Science fiction short story by BW Derge written in 2025 about the last civilization of mankind and how it became ultimately doomed. Was the demise inevitable, or could Earth have been saved?
Humanity's Last Gasp
by BW Derge
Part One: The Dimming Request
The farmer walked across the field of artificial soul seeing if the seeds had started to sprout. Appeared to barren, how were they to survive another season with little food? He walked over to a shed housing some electronic communication device. “Field to cockpit, come in.”
There was a pause and some slight static. The artificial fluorescent sunlight buzzed and heated the already baked land below. “This is the cockpit. Over.”
“Going to need another rain request,” the agriculturist said. “Over.”
“Another one? We’re still waiting on the next resource delivery.” There was an agitated tone in the man’s voice. “Over.”
“These crops are going to need relief from this heat if we want them grow. Is there enough for a small shower and a dimming sequence? Over.”
The city had been designed so that the leaders in the top and front sections would have to receive their rations from the heart of the city, which was in the middle structure. The farm, which supplied the entire place with food resources, sat in the basement. It was lonelier than the other two factions occupying this remnant of civilization, but that’s how the farmer preferred life in this era of mankind. Better to be alone than surrounded by the crazed occupants of the township or, even worse, the indulgent and arrogant commanders who ruled from the cockpit.
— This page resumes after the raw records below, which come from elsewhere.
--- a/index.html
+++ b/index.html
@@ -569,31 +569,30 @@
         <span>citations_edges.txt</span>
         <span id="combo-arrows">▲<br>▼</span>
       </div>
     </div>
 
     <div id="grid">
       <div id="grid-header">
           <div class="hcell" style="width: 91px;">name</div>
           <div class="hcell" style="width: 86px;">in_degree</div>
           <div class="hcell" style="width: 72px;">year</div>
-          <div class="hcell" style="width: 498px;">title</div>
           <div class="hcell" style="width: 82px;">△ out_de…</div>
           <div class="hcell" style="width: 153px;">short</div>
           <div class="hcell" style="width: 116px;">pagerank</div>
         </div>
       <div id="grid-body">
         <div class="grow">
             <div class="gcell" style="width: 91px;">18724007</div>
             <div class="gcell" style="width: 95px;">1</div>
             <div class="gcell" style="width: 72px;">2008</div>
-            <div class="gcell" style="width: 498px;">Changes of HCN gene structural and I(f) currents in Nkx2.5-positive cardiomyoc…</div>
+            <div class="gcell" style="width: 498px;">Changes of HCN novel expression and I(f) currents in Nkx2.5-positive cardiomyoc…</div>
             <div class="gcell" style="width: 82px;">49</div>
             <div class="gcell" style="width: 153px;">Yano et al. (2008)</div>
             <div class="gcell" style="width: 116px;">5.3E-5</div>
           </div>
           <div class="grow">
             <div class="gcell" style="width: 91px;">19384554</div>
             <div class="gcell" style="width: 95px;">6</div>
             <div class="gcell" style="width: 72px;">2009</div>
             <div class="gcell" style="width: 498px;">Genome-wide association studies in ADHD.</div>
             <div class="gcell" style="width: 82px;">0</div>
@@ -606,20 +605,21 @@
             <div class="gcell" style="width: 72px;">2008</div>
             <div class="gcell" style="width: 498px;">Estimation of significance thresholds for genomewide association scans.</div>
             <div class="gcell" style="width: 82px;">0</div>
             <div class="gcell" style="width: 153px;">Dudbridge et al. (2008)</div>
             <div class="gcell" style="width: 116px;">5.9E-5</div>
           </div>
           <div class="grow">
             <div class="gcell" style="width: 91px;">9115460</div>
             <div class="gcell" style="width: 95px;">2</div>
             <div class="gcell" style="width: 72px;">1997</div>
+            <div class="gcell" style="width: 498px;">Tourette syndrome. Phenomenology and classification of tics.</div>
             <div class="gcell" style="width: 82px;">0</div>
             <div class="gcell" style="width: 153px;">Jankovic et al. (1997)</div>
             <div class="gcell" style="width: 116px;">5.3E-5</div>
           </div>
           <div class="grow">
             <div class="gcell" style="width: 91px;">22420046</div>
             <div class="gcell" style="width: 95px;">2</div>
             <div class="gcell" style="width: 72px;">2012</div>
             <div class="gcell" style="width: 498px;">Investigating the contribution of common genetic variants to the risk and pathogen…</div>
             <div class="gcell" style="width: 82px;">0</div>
Nonetheless, the militant leaders knew there would be no food for the royalty at the top if the townsfolk did not receive a decent share of resources first. There was no way a shipment of food could bypass the bulk of the citizens. Reluctantly, the voice replied over the communication system, “Dimming request and brief shower has been granted. Standby. Over and out.”
The farmer looked out over the plot of soil as the replicated sunlight lost a fraction of its brightness and a small amount of rain began to trickle down from the ceiling. Below his feet, beneath a layer of thick deteriorating steel, a toxic smog filled the atmosphere of the old dying planet. The giant flying city, known once as the Arc Plane, continued to soar through the skies, carrying what remained of life on Earth.
Part Two: As Above, So Robots Below
Although the only life that remained from the planet existed solely on the floating city and grew from the farm aboard the giant plane, there were thousands of robots and drones below. Controlled by workers who lived in the middle village, there were thousands of machines roaming the dying frozen surface to extract what resources were left below. The only way to obtain water that wasn’t toxic was to drain the ocean and put the liquid through a costly desalination process.
There were robots for maintaining the factories, others served the function of repairing machines in need of maintenance. While the Arc Plane housing humanity’s last gasp at existence was powered by a combination of solar light, electricity, and jet fuel, most the mechanical contraptions below were fueled by electricity that was produced by wind power from turbines feeding off the constant hurricane consuming the Atlantic. There was not enough sunlight reaching the Earth’s surface for solar panels to work down there. And only the cargo drones that delivered payloads to the mothership required gasoline and rocket fuel.
Mining operations were sprawled across the globe to extract what elemental compounds were needed to keep the whole species alive atop a flying city that had not landed since takeoff over a hundred years ago. Massive armies of self-driving transport vehicles would traverse the Earth to compile carefully packed shipments upon the cargo drone, driven remotely by one of the Commanders. The job came with the privilege of living in the top castle of the Arc Plane known as the cockpit.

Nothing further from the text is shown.